I'll only consider the simple string of text from the example in your question: match
.
In PDF source code, this string could be present in different incarnations, depending on the PDF generating software as well as on the exact font with font encoding being used. The following listing is not complete!
(match) Tj # you are lucky
<6d61746365> Tj # hex representation of characters
<6d 61 74 63 65> Tj # hex representation of characters, v2
<6d 61 7463 65> Tj # hex representation of characters, v3
<6d>Tj <61> Tj<746365>Tj # hex representation of characters, v4
.... # skipping version 5-500000000 of all...
# ...possible hex representations
(\155\141\164\143\150) Tj # octal representation of characters
(m\141\164ch) Tj # octal/ascii mixed representation of chars
(\155a\164ch) Tj # octal/ascii mixed representation of chars, v3
<6d 61>Tj (\164c\150) Tj # hex/octal/ascii mix
.... # skipping many more possibilities
It gets more complicated even, if the font the string should be using does use a custom encoding (as is the case when the font is embedded in the PDF as a subset -- only containing these glyphs which are used in the respective text).
This could mean that what was <6d61746365> Tj
above could become <2234567111> Tj
with the custom encoded font, but it will still display match
on the PDF page.
You can use pdftotext -layout some.pdf some.txt
to create a file containing the text from your PDF. (This does not work reliably.
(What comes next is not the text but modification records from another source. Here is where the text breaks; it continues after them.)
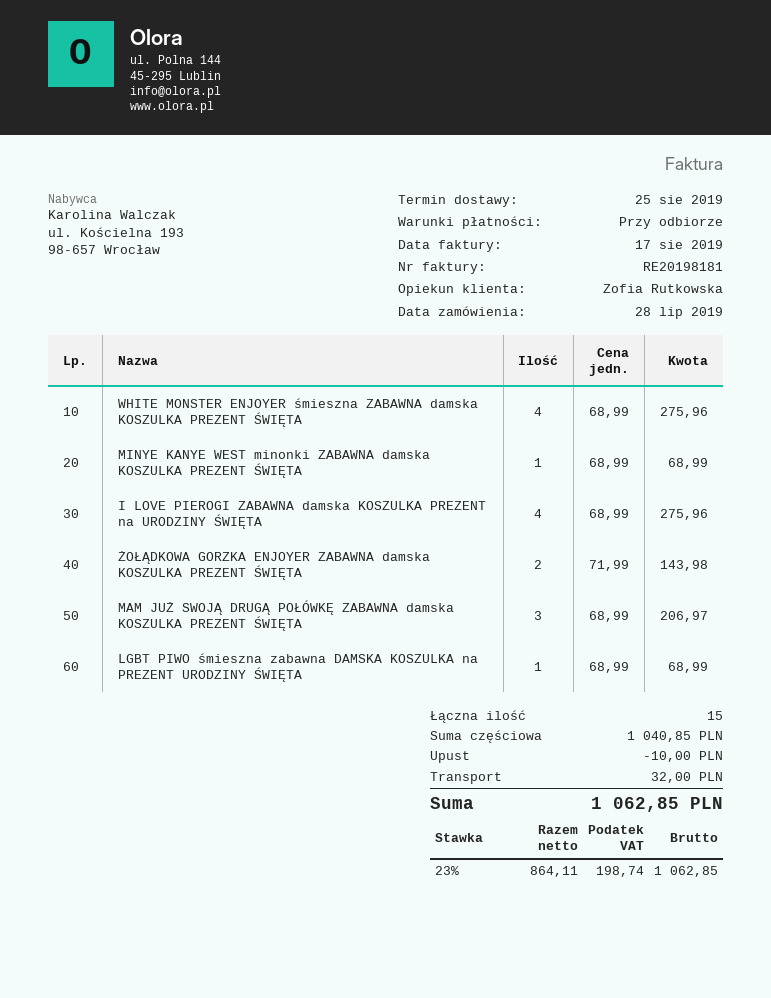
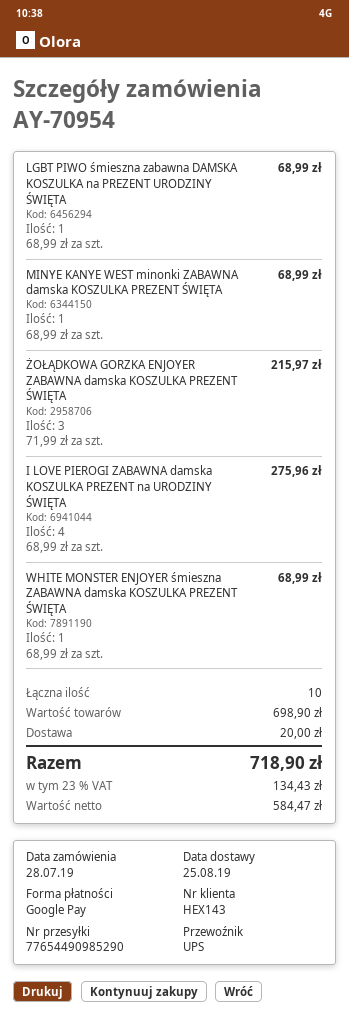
WHITE MONSTER ENJOYER śmieszna ZABAWNA damska KOSZULKA PREZENT ŚWIĘTA: 4 x 68.99 = 275.96 -> 1 x 68.99 = 68.99
ŻOŁĄDKOWA GORZKA ENJOYER ZABAWNA damska KOSZULKA PREZENT ŚWIĘTA: 2 x 71.99 = 143.98 -> 3 x 71.99 = 215.97
MAM JUŻ SWOJĄ DRUGĄ POŁÓWKĘ ZABAWNA damska KOSZULKA PREZENT ŚWIĘTA: 3 x 68.99 = 206.97 -> none
total quantity: 15 -> 10
subtotal: 1040.85 -> 698.90
discount: 10.00 -> none
shipping: 32.00 -> 20.00
net: 864.11 -> 584.47
tax: 23% = 198.74 -> 23% = 134.43
total: 1062.85 -> 718.90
Some PDFs, for example those which are missing a valid /ToUnicode
table, will not lend themselves readily to text extraction.)
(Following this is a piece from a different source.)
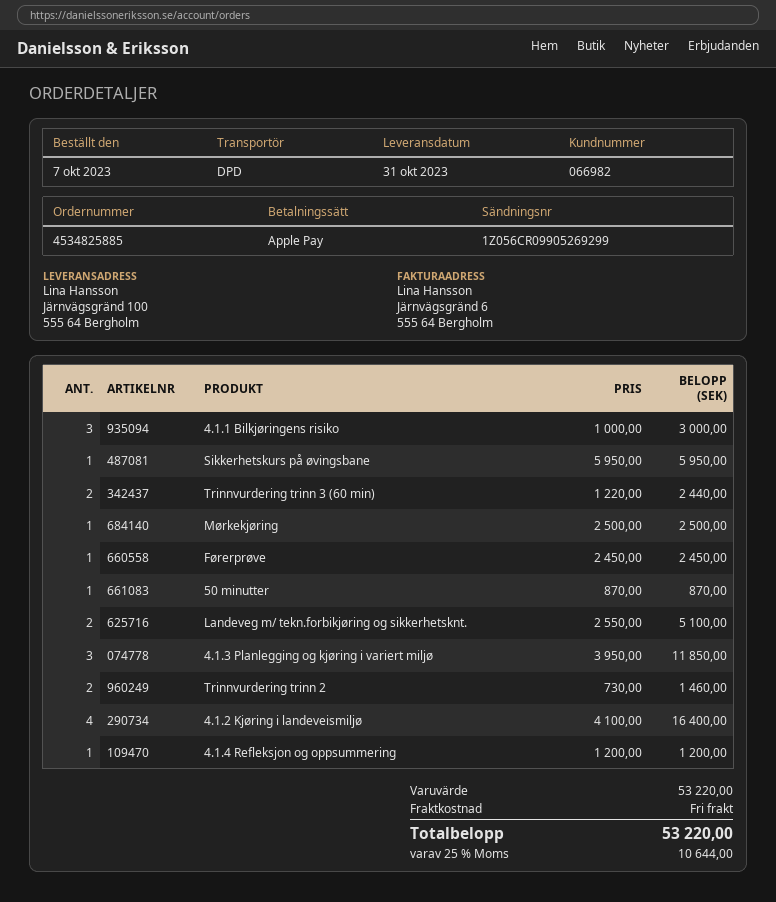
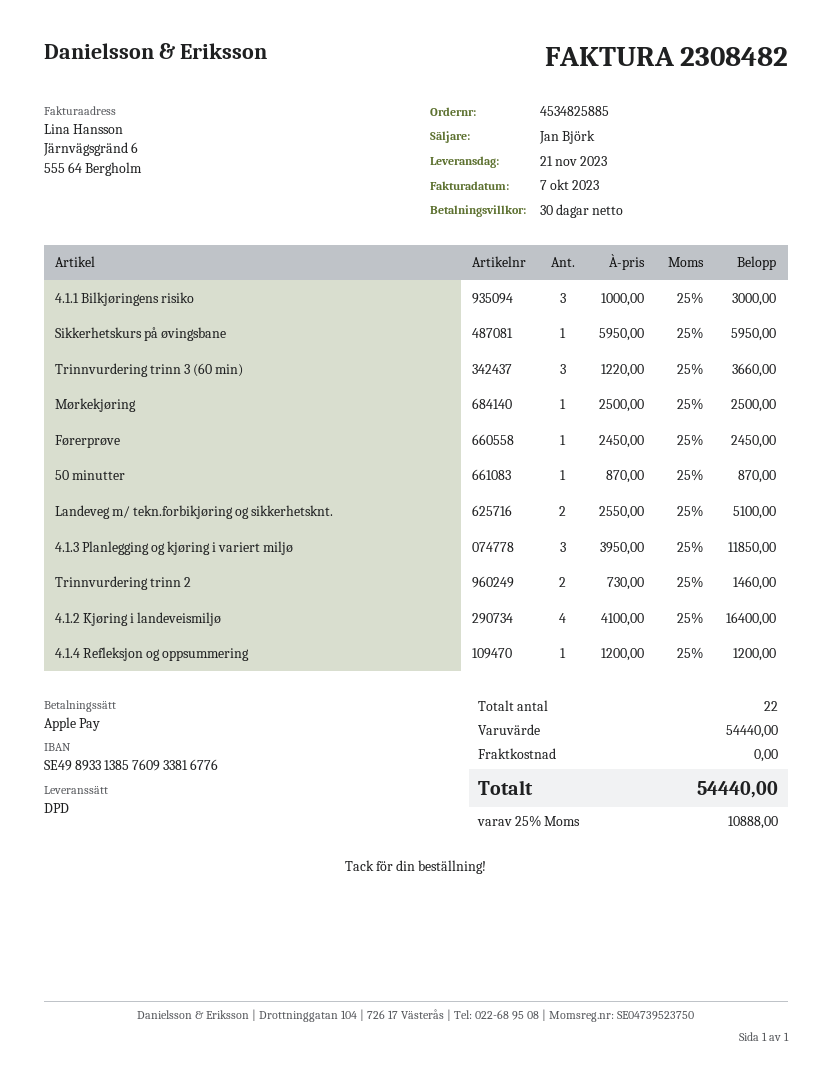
delivery date: 2023-10-31 -> 2023-11-21
Trinnvurdering trinn 3 (60 min): 2 x 1220.00 = 2440.00 -> 3 x 1220.00 = 3660.00
subtotal: 53220.00 -> 54440.00
tax: 25% = 10644.00 -> 25% = 10888.00
total: 53220.00 -> 54440.00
This can lead you to the page number for a match.
Using (with some trial'n'error) pdftotext -f 33 -l 33 -layout -x NN -y MM -W NN -H MM
can narrow down the location of your match on page 33 more exactly.
Using pdftotext -layout -bbox -f 33 -l 33
will return the coordinates of the bounding boxes for each word on page 33.
You could use TET, the Text Extraction Toolkit to find the exact coordinates of matching words too. TET can give you the coordinates of individual glyphs even.
Once you have identified the locations of your matches, you may be able to employ PDFlib to add your links.